With 12 teams and 27 matches, the Winter Invite was a fantastic measuring stick for four programs that—due to COVID-19—had barely played the past two years. Host UCSB beat Ottawa 19-7 in its first match since March of last year, then dropped a 15-7 decision to #16 San Jose State. The Gauchos then captured three one-goal wins against Eastern clubs who had not played for 23 months. A 16-15 win over Wagner on Saturday morning was followed by a 15-14 win over Princeton in the afternoon.

UCSB made it a trifecta against the East with a 14-13 OT win Sunday morning. The afternoon saw mighty UCLA—#3 in the CWPA preseason poll—finish off a perfect weekend by beating their hosts 21-8 and taking revenge on the home team which had tagged UCLA with a 9-8 loss in the opening weekend of the 2019 season.

The revenge win was part of a 5-0 weekend that saw Maddie Musselman, UCLA’s two-time Olympian, don the Bruins’ blue and gold for the first time since the 2019 NCAA playoffs. The big story for Adam Wright’s team was not Musselmen’s 14 goals, but an offensive explosion that saw the Bruins outscore their opponents 88-26—fueled by nine-goal outbursts each from Val Ayala, Ava Johnson and Nicole Struss.

UCLA’s Val Ayala had a great start to what could be her last season in Westwood.

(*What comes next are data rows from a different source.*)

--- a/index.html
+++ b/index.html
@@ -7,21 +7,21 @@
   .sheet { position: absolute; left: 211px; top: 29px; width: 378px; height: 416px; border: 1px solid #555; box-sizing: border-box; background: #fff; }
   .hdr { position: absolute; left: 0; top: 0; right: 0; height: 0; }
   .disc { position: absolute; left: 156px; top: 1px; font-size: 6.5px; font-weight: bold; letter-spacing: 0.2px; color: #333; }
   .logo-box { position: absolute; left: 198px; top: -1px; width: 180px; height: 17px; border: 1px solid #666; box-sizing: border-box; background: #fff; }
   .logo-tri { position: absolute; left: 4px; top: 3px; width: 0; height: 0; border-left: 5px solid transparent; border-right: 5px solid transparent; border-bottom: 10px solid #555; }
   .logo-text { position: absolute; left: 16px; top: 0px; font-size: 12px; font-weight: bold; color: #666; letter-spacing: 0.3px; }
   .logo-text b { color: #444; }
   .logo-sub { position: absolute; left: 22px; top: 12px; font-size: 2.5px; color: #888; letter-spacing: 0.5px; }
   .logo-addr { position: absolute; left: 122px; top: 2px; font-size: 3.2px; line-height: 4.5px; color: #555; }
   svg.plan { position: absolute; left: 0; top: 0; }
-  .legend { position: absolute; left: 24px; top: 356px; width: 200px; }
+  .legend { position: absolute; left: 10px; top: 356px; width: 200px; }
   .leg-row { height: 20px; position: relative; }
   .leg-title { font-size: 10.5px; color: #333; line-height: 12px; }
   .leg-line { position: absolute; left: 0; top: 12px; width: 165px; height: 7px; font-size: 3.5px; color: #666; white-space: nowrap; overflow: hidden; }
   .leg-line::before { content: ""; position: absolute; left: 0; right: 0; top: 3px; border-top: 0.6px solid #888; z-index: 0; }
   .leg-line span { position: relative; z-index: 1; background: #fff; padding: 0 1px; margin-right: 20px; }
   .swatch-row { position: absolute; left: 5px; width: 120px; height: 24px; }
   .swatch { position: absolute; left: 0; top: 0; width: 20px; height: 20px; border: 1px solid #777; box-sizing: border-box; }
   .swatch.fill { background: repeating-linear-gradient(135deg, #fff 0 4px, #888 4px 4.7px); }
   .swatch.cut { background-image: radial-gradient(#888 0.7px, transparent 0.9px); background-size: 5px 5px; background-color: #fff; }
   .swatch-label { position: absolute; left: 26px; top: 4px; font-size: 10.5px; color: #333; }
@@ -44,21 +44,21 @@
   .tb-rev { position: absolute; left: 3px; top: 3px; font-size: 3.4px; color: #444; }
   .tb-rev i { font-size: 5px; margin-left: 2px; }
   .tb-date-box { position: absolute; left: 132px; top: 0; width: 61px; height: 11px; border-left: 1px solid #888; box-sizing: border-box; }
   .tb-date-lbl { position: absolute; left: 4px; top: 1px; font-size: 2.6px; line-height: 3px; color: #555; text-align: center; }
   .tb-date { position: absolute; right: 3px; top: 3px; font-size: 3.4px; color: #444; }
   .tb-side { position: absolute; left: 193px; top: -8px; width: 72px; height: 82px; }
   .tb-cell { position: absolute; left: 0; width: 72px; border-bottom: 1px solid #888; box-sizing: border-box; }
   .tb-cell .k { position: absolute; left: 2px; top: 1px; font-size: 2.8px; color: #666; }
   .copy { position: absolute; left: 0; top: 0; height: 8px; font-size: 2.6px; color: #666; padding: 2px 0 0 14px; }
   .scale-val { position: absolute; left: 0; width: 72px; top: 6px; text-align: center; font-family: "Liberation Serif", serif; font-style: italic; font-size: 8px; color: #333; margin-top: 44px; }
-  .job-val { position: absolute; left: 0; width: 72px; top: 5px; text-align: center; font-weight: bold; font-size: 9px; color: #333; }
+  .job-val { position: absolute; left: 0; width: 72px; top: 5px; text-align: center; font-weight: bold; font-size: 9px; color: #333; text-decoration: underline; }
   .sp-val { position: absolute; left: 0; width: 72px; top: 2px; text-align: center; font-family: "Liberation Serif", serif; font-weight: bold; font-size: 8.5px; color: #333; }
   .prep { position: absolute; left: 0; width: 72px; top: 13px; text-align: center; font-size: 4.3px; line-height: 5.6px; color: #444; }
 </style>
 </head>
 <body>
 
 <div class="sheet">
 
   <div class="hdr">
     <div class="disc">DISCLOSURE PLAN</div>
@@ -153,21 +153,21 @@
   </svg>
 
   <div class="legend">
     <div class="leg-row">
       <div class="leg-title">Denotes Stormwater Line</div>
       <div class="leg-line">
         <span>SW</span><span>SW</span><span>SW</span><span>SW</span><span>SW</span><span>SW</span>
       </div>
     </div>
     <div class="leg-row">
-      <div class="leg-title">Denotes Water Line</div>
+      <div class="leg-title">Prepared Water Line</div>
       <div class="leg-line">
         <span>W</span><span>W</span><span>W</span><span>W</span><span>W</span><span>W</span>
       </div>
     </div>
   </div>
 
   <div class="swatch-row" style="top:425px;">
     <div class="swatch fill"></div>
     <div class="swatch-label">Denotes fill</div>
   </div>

After waiting so long to compete, #19 Princeton opened its first match in 692 days with an 18-9 win over #21 Cal-Baptist. Driving that win was a six-goal effort by center Jovana Sekulic, part of a 14-goal effort by the freshman from Serbia who played for the Episcopal Academy outside of Philadelphia. The Tigers split their four matches, chalking up a 12-9 win over East Coast rival Iona and a heart-breaking OT loss to #9 UC San Diego.

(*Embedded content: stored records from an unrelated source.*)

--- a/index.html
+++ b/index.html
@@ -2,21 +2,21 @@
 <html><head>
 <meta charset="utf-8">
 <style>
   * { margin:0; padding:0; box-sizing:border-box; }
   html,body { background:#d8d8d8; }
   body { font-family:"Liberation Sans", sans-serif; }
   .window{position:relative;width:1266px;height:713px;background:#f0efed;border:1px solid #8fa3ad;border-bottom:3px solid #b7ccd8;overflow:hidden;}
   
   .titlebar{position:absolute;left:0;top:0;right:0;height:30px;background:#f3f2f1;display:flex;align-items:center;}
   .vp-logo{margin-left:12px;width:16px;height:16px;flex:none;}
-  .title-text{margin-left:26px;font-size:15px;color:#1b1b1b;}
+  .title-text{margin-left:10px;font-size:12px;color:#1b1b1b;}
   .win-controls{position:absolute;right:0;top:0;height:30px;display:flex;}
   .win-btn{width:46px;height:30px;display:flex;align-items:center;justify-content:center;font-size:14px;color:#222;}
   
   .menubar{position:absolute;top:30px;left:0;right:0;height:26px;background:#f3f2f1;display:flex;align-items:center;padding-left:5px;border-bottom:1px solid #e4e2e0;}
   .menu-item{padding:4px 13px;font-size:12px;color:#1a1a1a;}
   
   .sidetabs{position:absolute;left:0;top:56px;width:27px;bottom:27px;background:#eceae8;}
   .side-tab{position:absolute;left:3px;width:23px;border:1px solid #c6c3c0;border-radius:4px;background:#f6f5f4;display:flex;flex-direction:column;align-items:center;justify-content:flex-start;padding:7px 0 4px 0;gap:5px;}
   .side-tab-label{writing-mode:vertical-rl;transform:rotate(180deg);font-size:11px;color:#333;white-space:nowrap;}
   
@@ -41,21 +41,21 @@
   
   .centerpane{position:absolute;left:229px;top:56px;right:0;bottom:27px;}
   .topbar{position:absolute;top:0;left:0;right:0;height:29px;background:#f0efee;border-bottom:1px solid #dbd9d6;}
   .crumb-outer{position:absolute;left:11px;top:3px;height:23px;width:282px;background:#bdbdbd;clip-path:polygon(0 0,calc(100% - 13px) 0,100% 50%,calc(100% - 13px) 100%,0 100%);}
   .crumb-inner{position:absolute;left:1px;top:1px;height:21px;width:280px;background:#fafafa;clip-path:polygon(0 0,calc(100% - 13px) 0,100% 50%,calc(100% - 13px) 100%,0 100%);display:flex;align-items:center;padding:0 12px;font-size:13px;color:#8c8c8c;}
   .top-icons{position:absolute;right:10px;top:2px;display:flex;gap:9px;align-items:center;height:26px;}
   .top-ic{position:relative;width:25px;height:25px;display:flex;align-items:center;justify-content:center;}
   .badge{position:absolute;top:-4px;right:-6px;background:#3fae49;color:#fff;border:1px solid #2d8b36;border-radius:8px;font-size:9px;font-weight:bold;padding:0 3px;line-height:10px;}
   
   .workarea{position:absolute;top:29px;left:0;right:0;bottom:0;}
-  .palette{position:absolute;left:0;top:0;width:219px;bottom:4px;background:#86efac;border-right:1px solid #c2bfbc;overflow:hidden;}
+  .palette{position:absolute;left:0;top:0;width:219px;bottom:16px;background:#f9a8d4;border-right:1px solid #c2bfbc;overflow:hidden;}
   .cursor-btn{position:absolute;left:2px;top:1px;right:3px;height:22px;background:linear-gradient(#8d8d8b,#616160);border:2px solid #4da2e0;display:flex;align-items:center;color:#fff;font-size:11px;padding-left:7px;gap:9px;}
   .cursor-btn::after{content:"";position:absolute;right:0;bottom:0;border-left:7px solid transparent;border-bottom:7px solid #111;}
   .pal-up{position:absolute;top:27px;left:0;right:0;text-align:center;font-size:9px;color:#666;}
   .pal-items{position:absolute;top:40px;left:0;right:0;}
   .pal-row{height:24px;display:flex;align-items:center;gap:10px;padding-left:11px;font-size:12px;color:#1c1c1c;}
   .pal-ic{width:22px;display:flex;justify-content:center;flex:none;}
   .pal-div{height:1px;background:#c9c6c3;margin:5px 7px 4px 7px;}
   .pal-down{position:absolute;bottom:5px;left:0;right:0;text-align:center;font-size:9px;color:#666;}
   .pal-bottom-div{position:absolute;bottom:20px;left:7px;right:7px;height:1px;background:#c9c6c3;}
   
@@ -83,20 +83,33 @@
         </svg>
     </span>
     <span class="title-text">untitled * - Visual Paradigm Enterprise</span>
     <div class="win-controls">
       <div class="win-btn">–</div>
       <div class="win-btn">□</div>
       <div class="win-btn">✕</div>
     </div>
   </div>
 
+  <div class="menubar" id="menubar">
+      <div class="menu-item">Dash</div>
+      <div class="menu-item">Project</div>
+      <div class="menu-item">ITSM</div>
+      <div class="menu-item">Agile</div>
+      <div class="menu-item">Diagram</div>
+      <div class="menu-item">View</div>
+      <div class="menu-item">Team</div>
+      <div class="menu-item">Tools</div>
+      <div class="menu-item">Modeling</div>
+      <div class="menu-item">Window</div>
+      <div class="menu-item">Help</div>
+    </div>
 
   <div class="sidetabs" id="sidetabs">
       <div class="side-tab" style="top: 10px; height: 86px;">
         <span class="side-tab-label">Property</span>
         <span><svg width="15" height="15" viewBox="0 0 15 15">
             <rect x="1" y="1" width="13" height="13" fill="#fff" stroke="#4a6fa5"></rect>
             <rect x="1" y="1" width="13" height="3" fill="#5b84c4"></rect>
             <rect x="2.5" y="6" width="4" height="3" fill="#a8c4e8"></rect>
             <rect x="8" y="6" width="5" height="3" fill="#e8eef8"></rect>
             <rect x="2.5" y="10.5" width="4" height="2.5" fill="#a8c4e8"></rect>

Brown, like Princeton a member of the Ivy League, waited 685 days to face a live opponent. The 16-5 win over Ottawa was worth the wait; the Bears followed this win up with a tough 10-9 loss to Azusa Pacific, a 13-6 loss to San Jose State and the OT loss to the Gauchos before flying home.

Wagner—the third Eastern team out West which had gone almost two years away from competition—went 2-2 at Santa Barbara. The big win for the Seahawks was a 9-8 triumph over the Tritons of UC San Diego; they also beat Asuza Pacific but dropped a 15-8 decision to the Bruins as well as the one-goal loss to the Gauchos. Wagner was led by Sofia Diaz Alvarez with 10 goals, 8 assists and three steals.

There was one other tournament on the weekend; Long Beach State (2-0) hosted The Beach Invite with four other teams. The host 49ers—ranked —easily went 2-0 with big wins over Pomona-Pitzer and Whittier. The only significant match was two SCIAC teams facing each other at LBS. Whittier and Pomona-Pitzer took 2021 off while La Verne played three games. When Whittier faced the Leopards of La Verne, it was the first match for the Poets in two years. The 12-6 win for Whittier was worth the wait; LBS brought David Kasa’s team back to reality with a 22-3 blow out, perhaps signaling a long season ahead.